Working Papers

“Commercial Bank Heterogeneity and the Transmission of Monetary Policy” [Job Market Paper]

Abstract: Insights on the distributional properties of the bank lending channel (BLC) of monetary transmission are scarce and inconclusive. I study how different dimensions of bank heterogeneity influence their individual roles in the BLC, with a special focus on the distinction between community and non-community banks in the United States. I find that the bank-level responses of lending growth to monetary policy shocks are quite diffuse across both community and non-community banks, but also that the spread of community bank responses to monetary policy shocks is greater than that of non-community banks. My results also suggest that output growth is affected quite differently by shocks to community bank lending than those to non-community bank lending. Lastly, I find that community banks play a key role in influencing the real output growth of certain sectors of the U.S. economy.

“Computing Temporary Equilibria using Exact Aggregation” (with David Evans)

Abstract: We suggest a new method of approximating temporary equilibria in heterogeneous agent models. Our approach offers a significant speedup without a notable drop in accuracy relative to established methods. We demonstrate the effectiveness of our procedure by applying it to a model with heterogeneous boundedly rational agents, and comparing its performance to that of alternative methods.

“Pass-Through Impulse Response Functions” [Submitted]

Abstract: Impulse response functions (IRFs) offer little insight regarding the channels through which a shock propagates through a dynamical system. I formulate the concept of a pass-through impulse response function (PT-IRF), which measures the passage of a structural shock through specific sets of variables in a given system. I demonstrate the applicability of the PT-IRF by performing inference on the effect of a monetary policy shock on unemployment through various channels of the monetary transmission mechanism using a structural vector autoregression.

“The Evolution of Community Bank Interconnectedness” [Internal Award: Best Field Paper / PhD Research Paper]

Abstract: I find that the community banking sector in the United States has become more interconnected since the global financial crisis, which implies greater exposure to systemic risk and increased vulnerability in future financial crises. I estimate a hierarchical dynamic factor model using a Bayesian approach to extract posterior distributions of national, regional, and state-level latent drivers of quarterly fluctuations in state-average community bank return-on-equity for all 50 US states. The resulting estimates show evidence of both considerable national comovement and state-specific idiosyncrasy with no signs of significant regional comovement. Furthermore, the results show a decrease in the intensity of idiosyncratic dynamics of state-level community bank profitability since the crisis, along with an increase in national comovement across most states.


Publications

[2] “Measuring economic activity in the presence of superstar MNEs” (with Philip Economides) Economics Letters (2023)
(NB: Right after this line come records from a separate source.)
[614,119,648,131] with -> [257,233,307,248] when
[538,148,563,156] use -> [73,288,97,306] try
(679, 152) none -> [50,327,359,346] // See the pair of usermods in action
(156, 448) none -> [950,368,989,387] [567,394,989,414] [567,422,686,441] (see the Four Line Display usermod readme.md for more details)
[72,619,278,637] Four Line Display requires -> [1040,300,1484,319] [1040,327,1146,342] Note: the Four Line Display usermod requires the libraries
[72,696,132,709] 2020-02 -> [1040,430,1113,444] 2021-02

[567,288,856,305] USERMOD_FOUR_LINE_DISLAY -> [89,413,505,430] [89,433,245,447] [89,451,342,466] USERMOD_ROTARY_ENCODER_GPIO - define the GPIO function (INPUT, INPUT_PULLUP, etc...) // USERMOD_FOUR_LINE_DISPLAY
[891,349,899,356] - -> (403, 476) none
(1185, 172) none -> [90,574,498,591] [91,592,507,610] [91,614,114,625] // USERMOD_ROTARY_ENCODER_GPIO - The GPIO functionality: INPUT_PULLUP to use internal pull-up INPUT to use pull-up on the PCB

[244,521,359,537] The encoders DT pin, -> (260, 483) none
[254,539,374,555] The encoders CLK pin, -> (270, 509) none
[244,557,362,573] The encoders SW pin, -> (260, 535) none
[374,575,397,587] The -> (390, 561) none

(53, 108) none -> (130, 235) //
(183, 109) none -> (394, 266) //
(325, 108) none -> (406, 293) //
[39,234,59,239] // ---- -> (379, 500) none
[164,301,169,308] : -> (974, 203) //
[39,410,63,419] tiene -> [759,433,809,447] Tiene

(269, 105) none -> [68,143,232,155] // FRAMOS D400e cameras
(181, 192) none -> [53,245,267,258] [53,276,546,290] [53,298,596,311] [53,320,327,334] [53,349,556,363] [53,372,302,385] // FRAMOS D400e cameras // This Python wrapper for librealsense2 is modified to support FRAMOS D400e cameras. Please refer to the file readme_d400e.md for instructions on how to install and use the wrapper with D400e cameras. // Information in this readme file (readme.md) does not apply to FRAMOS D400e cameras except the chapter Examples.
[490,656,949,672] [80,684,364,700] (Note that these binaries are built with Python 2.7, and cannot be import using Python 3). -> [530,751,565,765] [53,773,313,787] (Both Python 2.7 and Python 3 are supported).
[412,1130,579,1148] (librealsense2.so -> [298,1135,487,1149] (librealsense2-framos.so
[1] “Using deep learning to examine the correlation between transportation planning and perceived safety of the built environment” (with Justin Hollander, Alphonsus Adu-Bredu, Minyu Situ, and Shabnam Bista) Environment and Planning B: Urban Analytics and City Science (2021)


Works in Progress

“Monetary Pass-Through via Inflation Expectations” (with Edder Martínez Lazo)

“Estimating Large Bayesian Hierarchical Dynamic Factor Models”

“Model Uncertainty and Agent Survival” (with David Evans)


Software

DynamicFactorModeling.jl

Julia package for simulating and estimating multi-level/hierarchical dynamic factor models (HDFMs).

PassThroughIRF.jl

Julia package for estimating pass-through impulse response functions (PTIRFs).


Other

Library of Statistical Techniques (LOST)

LOST is an open source website with the goal of making it easy to execute statistical techniques in statistical software. I am an author of multiple pages, and have written the Julia sections of others across time series methods.